Below are the records. Retype exactly the lines between the lines holding "Attributes | Assumptions" and "for Main Radio", inclusive.

# Data for the task
##############################
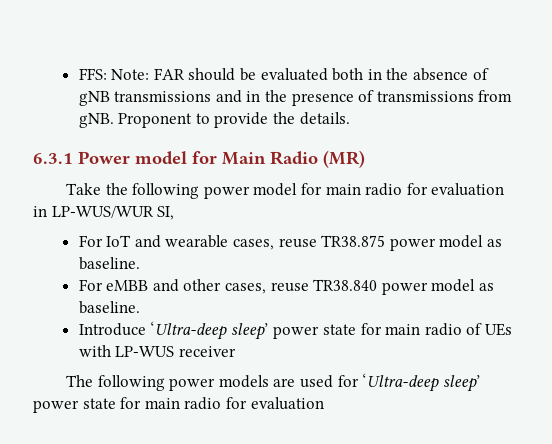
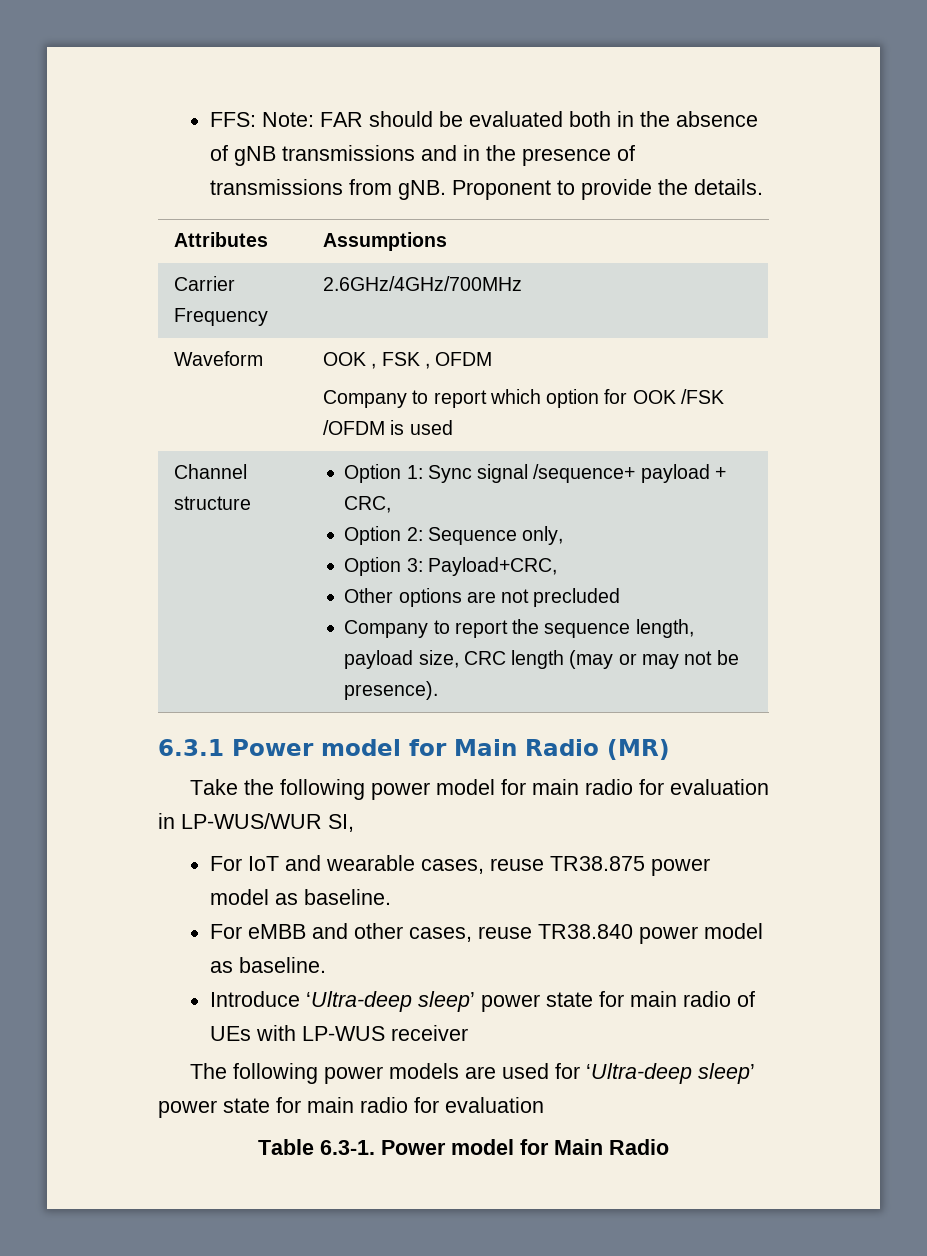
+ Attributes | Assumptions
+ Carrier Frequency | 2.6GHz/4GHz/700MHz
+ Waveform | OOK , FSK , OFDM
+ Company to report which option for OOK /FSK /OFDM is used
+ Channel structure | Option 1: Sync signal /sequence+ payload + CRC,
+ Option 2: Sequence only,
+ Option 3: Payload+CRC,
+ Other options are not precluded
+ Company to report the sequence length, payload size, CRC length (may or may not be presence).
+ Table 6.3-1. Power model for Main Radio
##############################
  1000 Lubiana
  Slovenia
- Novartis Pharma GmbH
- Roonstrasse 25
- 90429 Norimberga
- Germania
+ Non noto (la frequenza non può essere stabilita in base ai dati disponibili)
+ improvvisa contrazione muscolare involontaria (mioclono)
##############################
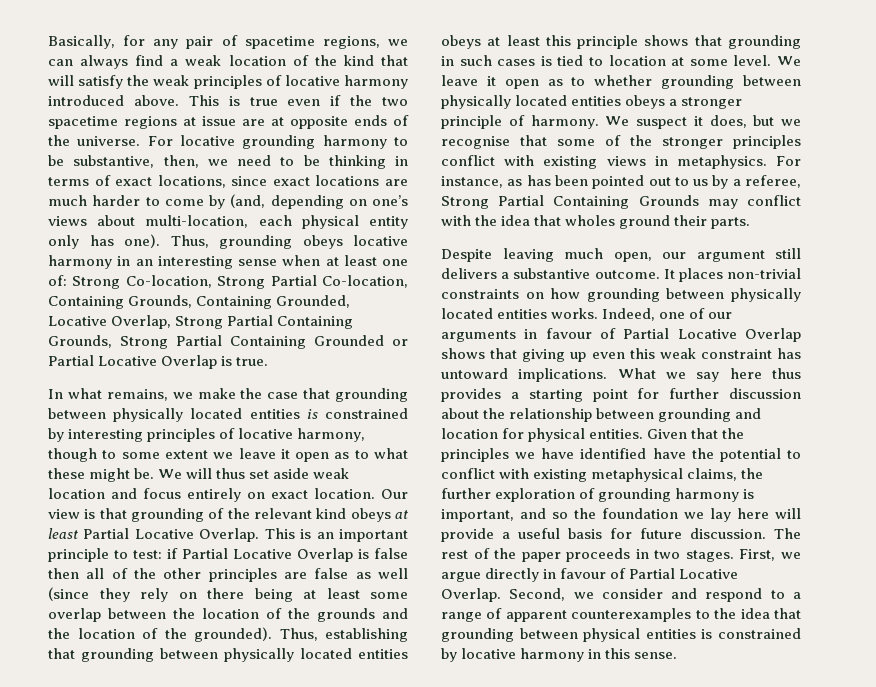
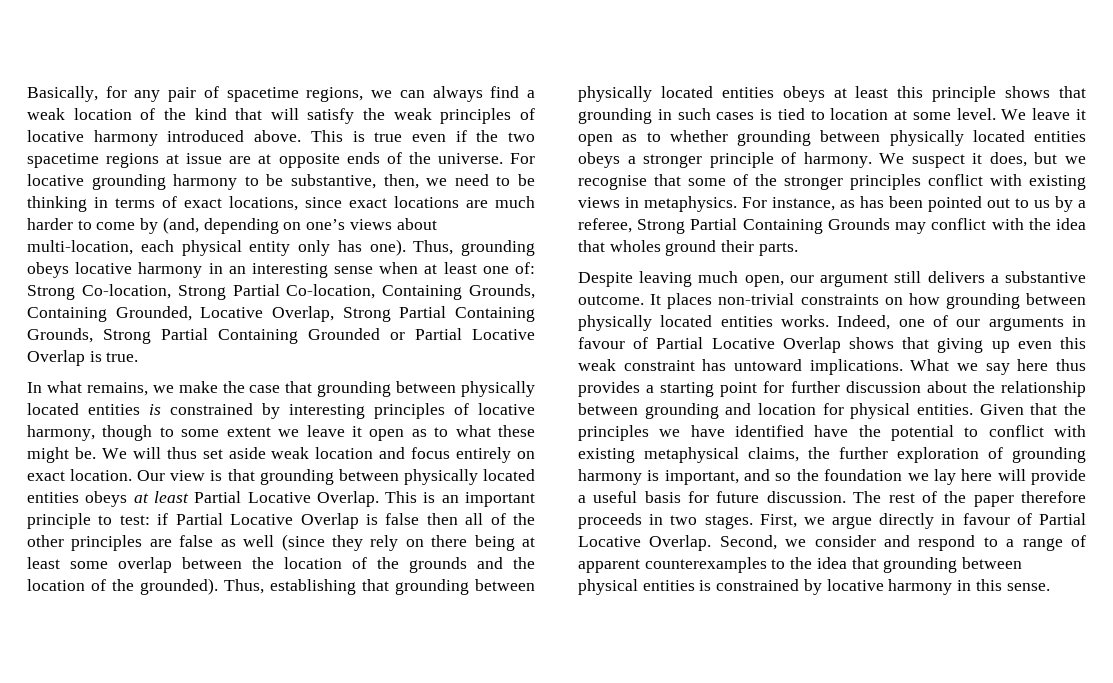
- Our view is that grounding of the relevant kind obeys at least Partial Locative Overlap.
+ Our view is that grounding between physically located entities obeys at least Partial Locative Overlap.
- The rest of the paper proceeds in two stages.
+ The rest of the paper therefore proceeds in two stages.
##############################
# Problem solution
+ Attributes | Assumptions
+ Carrier Frequency | 2.6GHz/4GHz/700MHz
+ Waveform | OOK , FSK , OFDM
+ Company to report which option for OOK /FSK /OFDM is used
+ Channel structure | Option 1: Sync signal /sequence+ payload + CRC,
+ Option 2: Sequence only,
+ Option 3: Payload+CRC,
+ Other options are not precluded
+ Company to report the sequence length, payload size, CRC length (may or may not be presence).
+ Table 6.3-1. Power model for Main Radio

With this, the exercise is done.